Records shown:
Segment Open

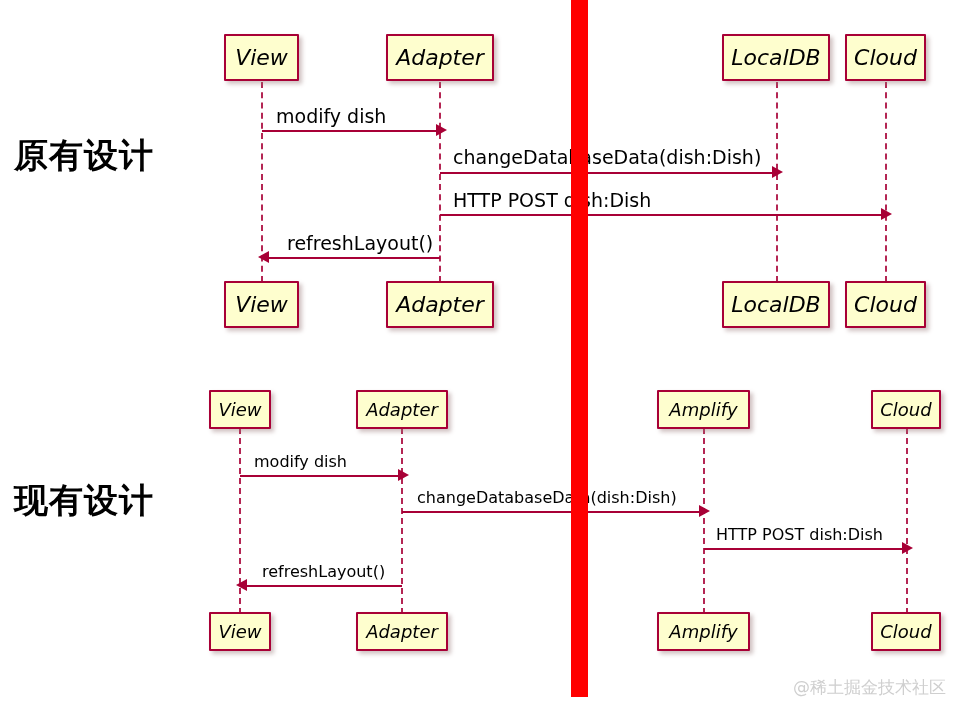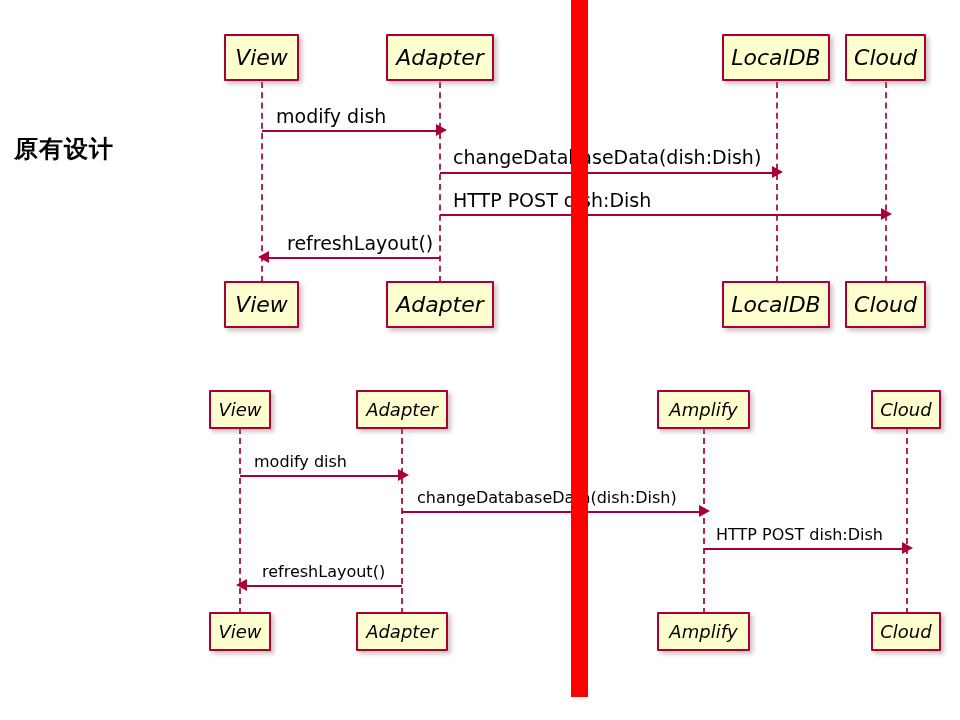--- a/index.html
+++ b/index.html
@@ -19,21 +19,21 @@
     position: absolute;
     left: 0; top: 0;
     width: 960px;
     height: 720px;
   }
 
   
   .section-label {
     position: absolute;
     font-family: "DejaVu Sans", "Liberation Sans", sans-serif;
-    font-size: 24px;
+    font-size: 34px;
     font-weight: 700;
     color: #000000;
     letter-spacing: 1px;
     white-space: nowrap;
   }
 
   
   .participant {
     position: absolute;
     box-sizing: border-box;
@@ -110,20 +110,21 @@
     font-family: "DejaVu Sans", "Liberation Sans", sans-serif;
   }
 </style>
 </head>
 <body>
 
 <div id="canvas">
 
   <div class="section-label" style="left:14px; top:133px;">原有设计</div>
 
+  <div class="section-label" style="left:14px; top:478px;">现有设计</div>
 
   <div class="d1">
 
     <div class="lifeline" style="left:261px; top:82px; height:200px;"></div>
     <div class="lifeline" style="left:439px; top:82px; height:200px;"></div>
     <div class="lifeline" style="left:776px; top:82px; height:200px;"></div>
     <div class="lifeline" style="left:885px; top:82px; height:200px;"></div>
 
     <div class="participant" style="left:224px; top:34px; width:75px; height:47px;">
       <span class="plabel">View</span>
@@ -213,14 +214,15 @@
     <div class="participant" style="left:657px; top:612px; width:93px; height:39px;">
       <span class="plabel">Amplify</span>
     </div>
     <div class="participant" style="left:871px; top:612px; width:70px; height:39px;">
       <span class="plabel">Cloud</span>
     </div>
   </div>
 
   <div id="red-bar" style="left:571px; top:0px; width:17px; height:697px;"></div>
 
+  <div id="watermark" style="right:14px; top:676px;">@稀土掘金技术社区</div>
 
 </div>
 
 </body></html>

Segment Closed

Prompt: Write out the records exactly. Do not carry the pictures over.

Task output:
--- a/index.html
+++ b/index.html
@@ -19,21 +19,21 @@
     position: absolute;
     left: 0; top: 0;
     width: 960px;
     height: 720px;
   }
 
   
   .section-label {
     position: absolute;
     font-family: "DejaVu Sans", "Liberation Sans", sans-serif;
-    font-size: 24px;
+    font-size: 34px;
     font-weight: 700;
     color: #000000;
     letter-spacing: 1px;
     white-space: nowrap;
   }
 
   
   .participant {
     position: absolute;
     box-sizing: border-box;
@@ -110,20 +110,21 @@
     font-family: "DejaVu Sans", "Liberation Sans", sans-serif;
   }
 </style>
 </head>
 <body>
 
 <div id="canvas">
 
   <div class="section-label" style="left:14px; top:133px;">原有设计</div>
 
+  <div class="section-label" style="left:14px; top:478px;">现有设计</div>
 
   <div class="d1">
 
     <div class="lifeline" style="left:261px; top:82px; height:200px;"></div>
     <div class="lifeline" style="left:439px; top:82px; height:200px;"></div>
     <div class="lifeline" style="left:776px; top:82px; height:200px;"></div>
     <div class="lifeline" style="left:885px; top:82px; height:200px;"></div>
 
     <div class="participant" style="left:224px; top:34px; width:75px; height:47px;">
       <span class="plabel">View</span>
@@ -213,14 +214,15 @@
     <div class="participant" style="left:657px; top:612px; width:93px; height:39px;">
       <span class="plabel">Amplify</span>
     </div>
     <div class="participant" style="left:871px; top:612px; width:70px; height:39px;">
       <span class="plabel">Cloud</span>
     </div>
   </div>
 
   <div id="red-bar" style="left:571px; top:0px; width:17px; height:697px;"></div>
 
+  <div id="watermark" style="right:14px; top:676px;">@稀土掘金技术社区</div>
 
 </div>
 
 </body></html>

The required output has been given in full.